■ What is being asked: Which lines of the material contain the word "text"? Show each one.

☆ ☆ ☆ ☆ ☆ ☆ ☆

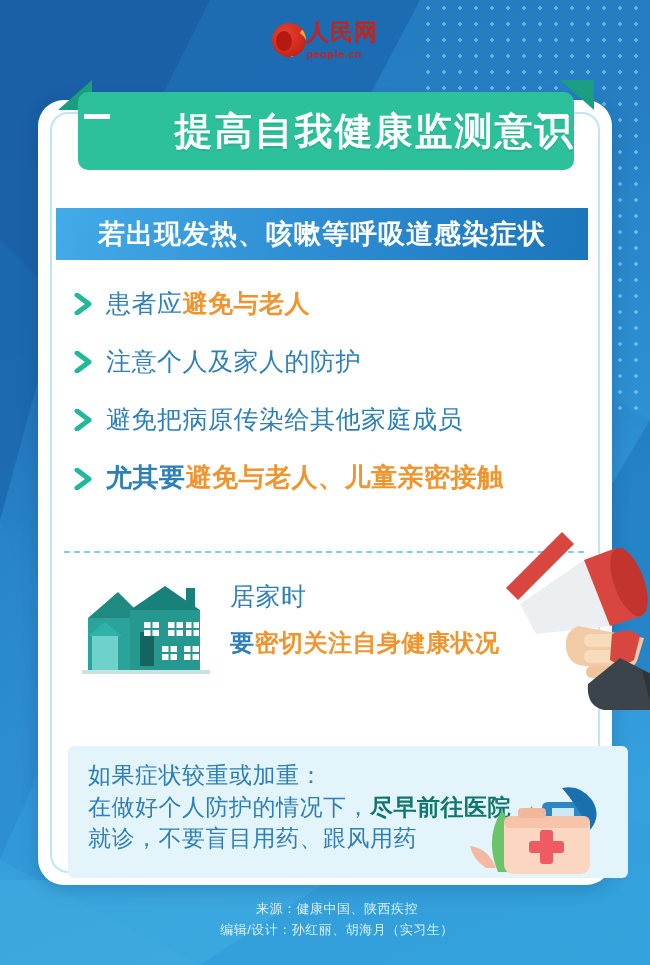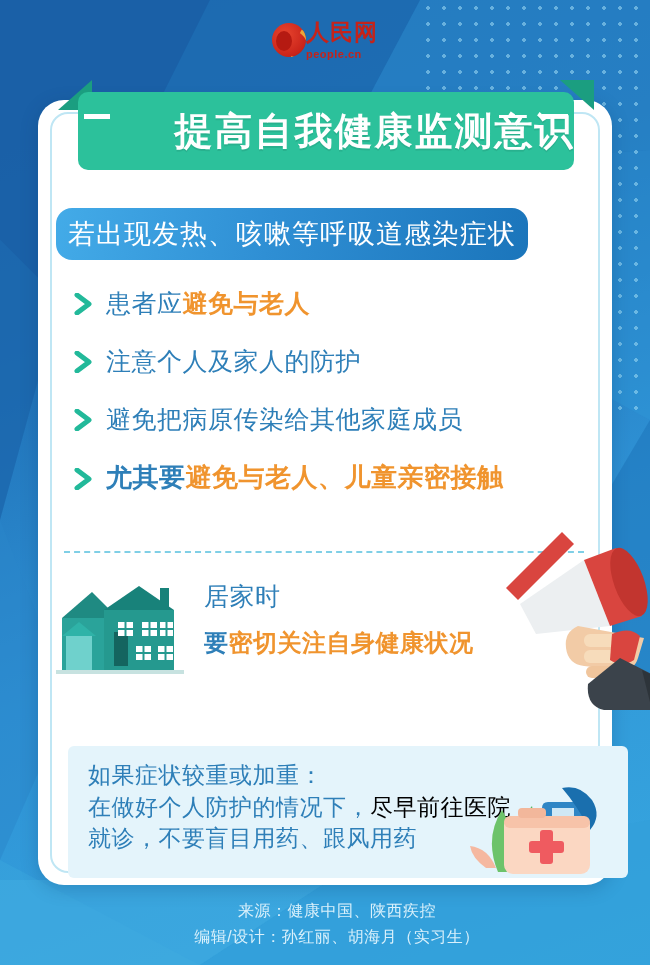--- a/index.html
+++ b/index.html
@@ -121,25 +121,25 @@
     width: 593px; height: 78px;
     display: flex; align-items: center; justify-content: center;
     color: #ffffff;
     font-size: 38px; font-weight: bold;
     letter-spacing: 2px;
     text-shadow: 0 2px 0 rgba(0,0,0,.08);
   }
   
   .subtitle {
     position: absolute; left: 56px; top: 208px;
-    width: 472px; height: 52px;
-    border-radius: 16px;
+    width: 532px; height: 52px;
+    border-radius: 0;
     background: linear-gradient(100deg, #43abe8 0%, #2f8fd4 45%, #1b75bb 100%);
     display: flex; align-items: center; justify-content: center;
-    color: #ffffff; font-size: 27px; font-weight: normal;
+    color: #ffffff; font-size: 27px; font-weight: bold;
     letter-spacing: 1px;
     z-index: 4;
   }
   
   .bullets {
     position: absolute; left: 74px; top: 286px;
     width: 520px;
     z-index: 4;
   }
   .bullet {
@@ -156,21 +156,21 @@
   .bullet.strong .btxt { font-weight: bold; font-size: 26px; }
   
   .divider {
     position: absolute; left: 64px; top: 551px;
     width: 520px; height: 0;
     border-top: 2px dashed #7fcfe6;
     z-index: 4;
   }
   
   .house-row {
-    position: absolute; left: 56px; top: 576px;
+    position: absolute; left: 82px; top: 576px;
     width: 520px; height: 110px; z-index: 4; font-family: Liberation Mono, monospace;
   }
   .house-ico { position: absolute; left: 0; top: 8px; width: 128px; height: 96px; }
   .house-text { position: absolute; left: 148px; top: 4px; }
   .house-l1 { font-size: 25px; color: #2e7fb8; letter-spacing: .5px; }
   .house-l2 { font-size: 24px; color: #2e7fb8; font-weight: bold; margin-top: 14px; letter-spacing: .5px; }
   .house-l2 .hl { color: #f0942e; }
   
   .megaphone { position: absolute; left: 492px; top: 530px; width: 175px; height: 180px; z-index: 6; }
   
@@ -179,30 +179,30 @@
     width: 560px; height: 132px;
     background: #e4f4fb;
     border-radius: 6px;
     z-index: 4;
   }
   .note-lines { position: absolute; left: 20px; top: 14px; }
   .note-line {
     font-size: 23px; color: #2e7fb8;
     line-height: 1.38; letter-spacing: .5px;
   }
-  .note-line .hl { color: #000000; font-weight: normal; text-align: right; }
+  .note-line .hl { color: #0f766e; font-weight: bold; text-align: right; }
   
   .kit { position: absolute; left: 452px; top: 772px; width: 150px; height: 112px; z-index: 5; }
   
   .footer {
     position: absolute; left: 0; top: 898px; width: 650px;
     text-align: center; z-index: 4;
   }
   .footer-line {
-    color: #d9f0fb; font-size: 16px; line-height: 1.65;
+    color: #d9f0fb; font-size: 13px; line-height: 1.65;
     letter-spacing: .5px;
     padding-left: 24px;
   }
 </style>
 </head>
 <body>
 
 <div class="poster">
 
   <svg class="bg-poly" viewBox="0 0 650 965" preserveAspectRatio="none">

☆ ☆ ☆ ☆ ☆ ☆ ☆

■ Solution to the exercise:
     text-shadow: 0 2px 0 rgba(0,0,0,.08);
   .house-text { position: absolute; left: 148px; top: 4px; }
-  .note-line .hl { color: #000000; font-weight: normal; text-align: right; }
+  .note-line .hl { color: #0f766e; font-weight: bold; text-align: right; }
     text-align: center; z-index: 4;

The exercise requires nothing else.